On 2024-12-09 18:40, David Marchand wrote:
On Mon, Dec 9, 2024 at 4:39 PM Mattias Rönnblom <hof...@lysator.liu.se> wrote:
On 2024-12-09 12:03, David Marchand wrote:
On Fri, Dec 6, 2024 at 12:02 PM Mattias Rönnblom <hof...@lysator.liu.se> wrote:
On 2024-12-05 18:57, David Marchand wrote:
As I had reported in rc2, the lcore variables allocation have a
noticeable impact on applications consuming DPDK, even when such
applications does not use DPDK, or use features associated to
some lcore variables.

While the amount has been reduced in a rush before rc2,
there are still cases when the increased memory footprint is noticed
like in scaling tests.
See https://bugs.launchpad.net/ubuntu/+source/dpdk/+bug/2090931


What this bug report fails to mention is that it only affects
applications using locked memory.

- By locked memory, are you referring to mlock() and friends?
No ovsdb binary calls them, only the datapath cares about mlocking.

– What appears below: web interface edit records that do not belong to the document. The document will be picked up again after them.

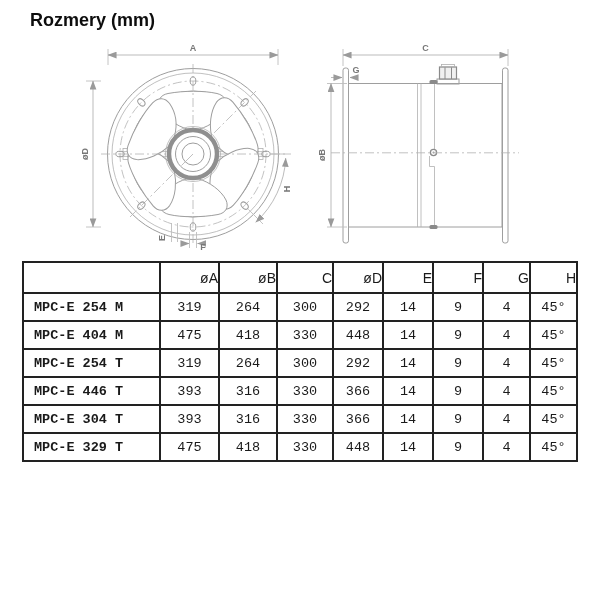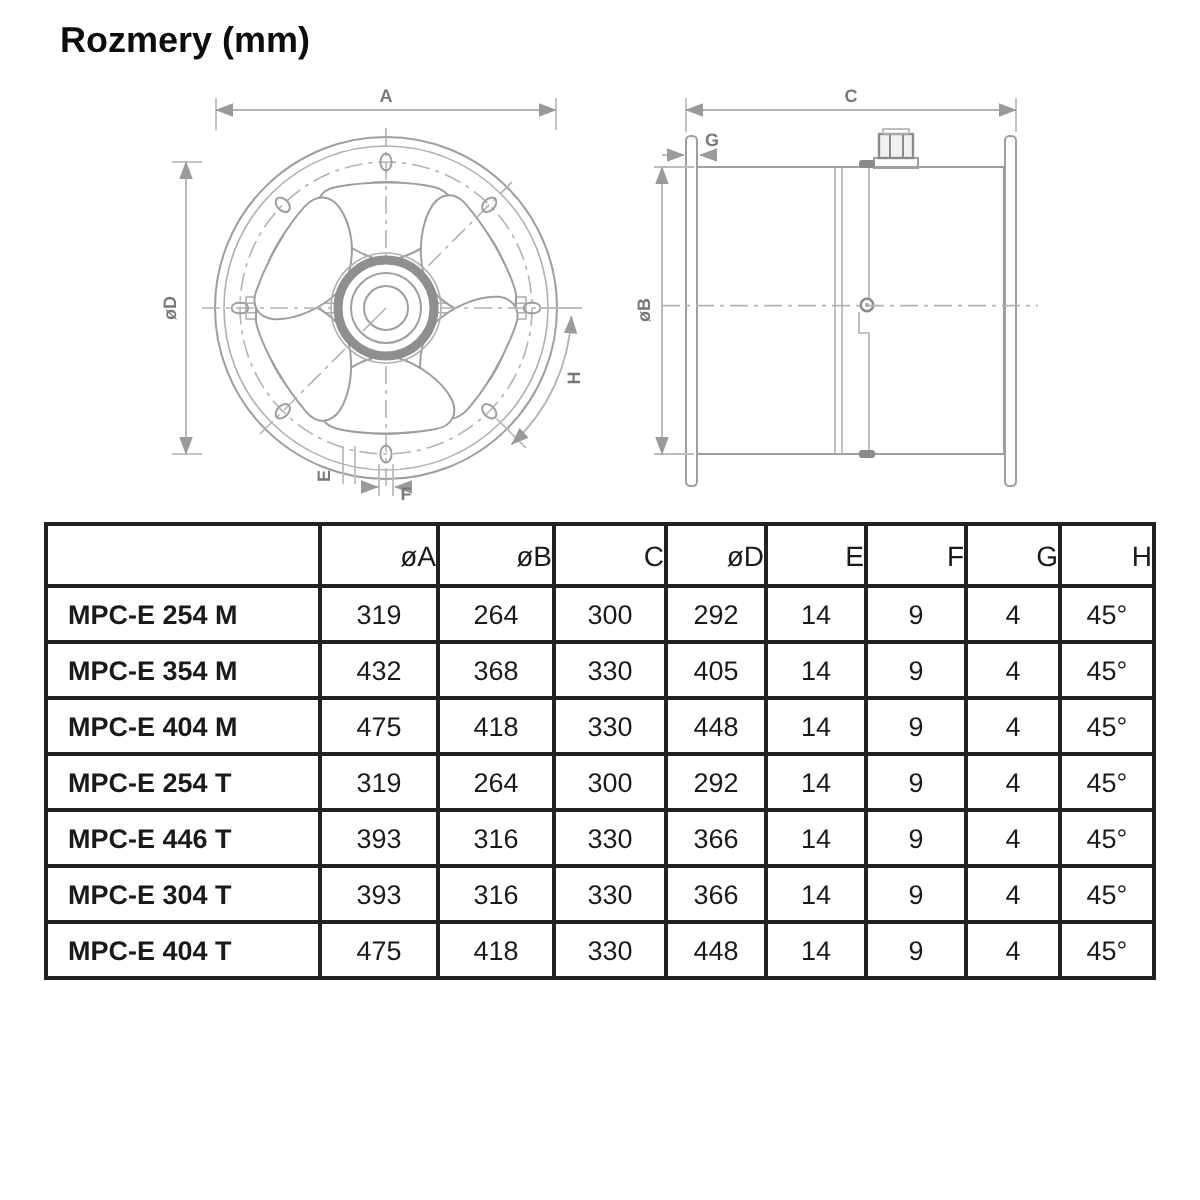--- a/index.html
+++ b/index.html
@@ -14,7 +14,7 @@
       border-left:2px solid #222;border-right:2px solid #222;
       padding:0;color:#1a1a1a;overflow:hidden;white-space:nowrap;}
   .dims-table thead th{height:29px;font-size:14px;font-weight:normal;text-align:right;vertical-align:middle;}
-  .dims-table tbody tr{height:28px;}
+  .dims-table tbody tr{height:28px;font-family:Liberation Mono, monospace;}
   .dims-table tbody th{font-size:13.5px;font-weight:bold;text-align:left;padding-left:10px;vertical-align:middle;}
   .dims-table tbody td{font-size:13.5px;text-align:center;vertical-align:middle;}
   

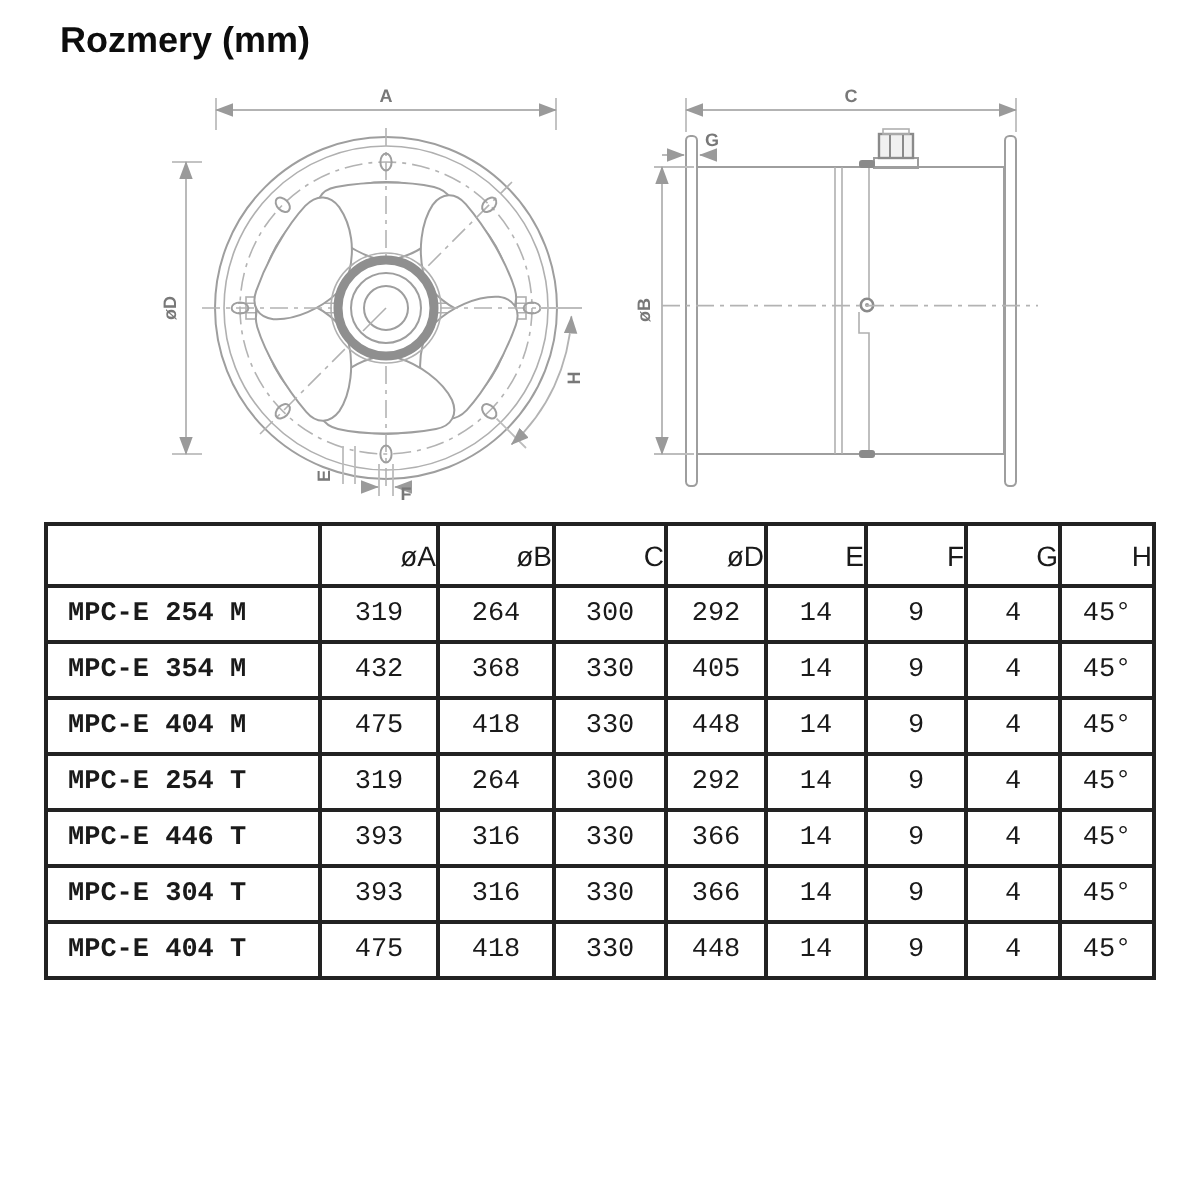--- a/index.html
+++ b/index.html
@@ -224,17 +224,6 @@
         <td>45°</td>
       </tr>
       <tr>
-        <th>MPC-E 354 M</th>
-        <td>432</td>
-        <td>368</td>
-        <td>330</td>
-        <td>405</td>
-        <td>14</td>
-        <td>9</td>
-        <td>4</td>
-        <td>45°</td>
-      </tr>
-      <tr>
         <th>MPC-E 404 M</th>
         <td>475</td>
         <td>418</td>

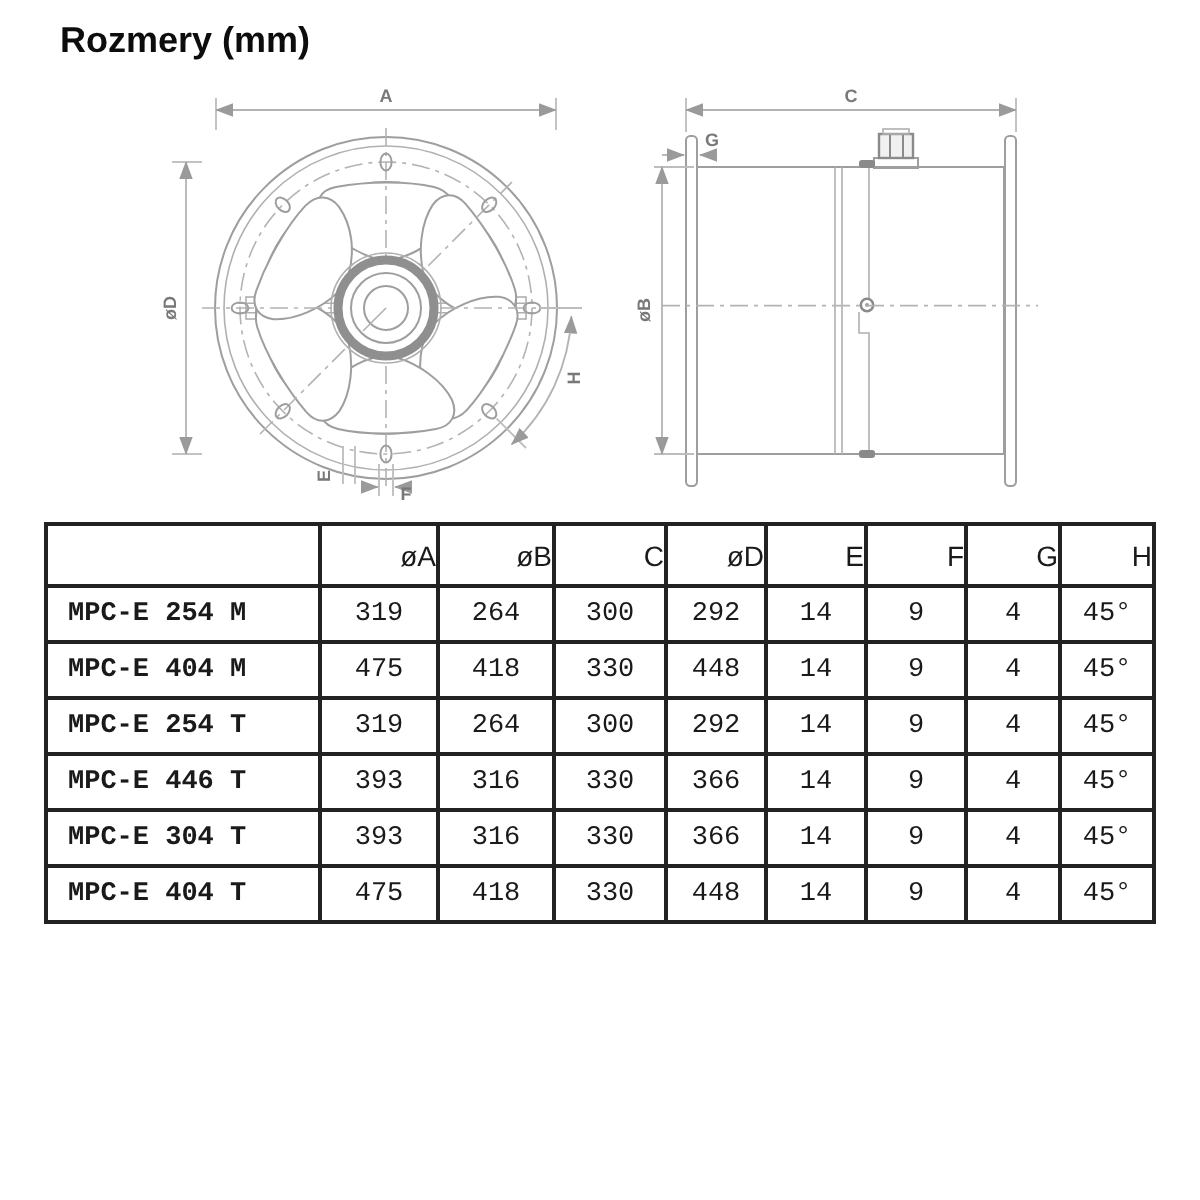--- a/index.html
+++ b/index.html
@@ -268,7 +268,7 @@
         <td>45°</td>
       </tr>
       <tr>
-        <th>MPC-E 404 T</th>
+        <th>MPC-E 329 T</th>
         <td>475</td>
         <td>418</td>
         <td>330</td>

- At a minimum, I understand the lcore var change introduced an
increase in memory of 4kB * 128 (getpagesize() * RTE_MAX_LCORES),
since lcore_var_alloc() calls memset() of the lcore var size, for
every lcore.


Yes, that is my understanding. It's also consistent with the
measurements I've posted on this list.

In this unit test where 1000 processes are kept alive in parallel,
this means memory consumption increased by 512k * 1000, so ~500M at
least.
This amount of memory is probably significant in a resource-restrained
env like a (Ubuntu) CI.



I wouldn't expect thousands of concurrent processes in a
resource-constrained system. Sounds wasteful indeed. But sure, there may
well be scenarios where this make sense.

- I went and traced this unit tests on my laptop by monitoring
kmem:mm_page_alloc, though there may be a better metrics when it comes
to memory consumption.

# dir=build; perf stat -e kmem:mm_page_alloc -- tests/testsuite -C
$dir/tests 
AUTOTEST_PATH=$dir/utilities:$dir/vswitchd:$dir/ovsdb:$dir/vtep:$dir/tests:$dir/ipsec::
2154

Which gives:
- 1 635 489      kmem:mm_page_alloc for v23.11
- 5 777 043      kmem:mm_page_alloc for v24.11


Interesting. What is vm.overcommit_memory set to?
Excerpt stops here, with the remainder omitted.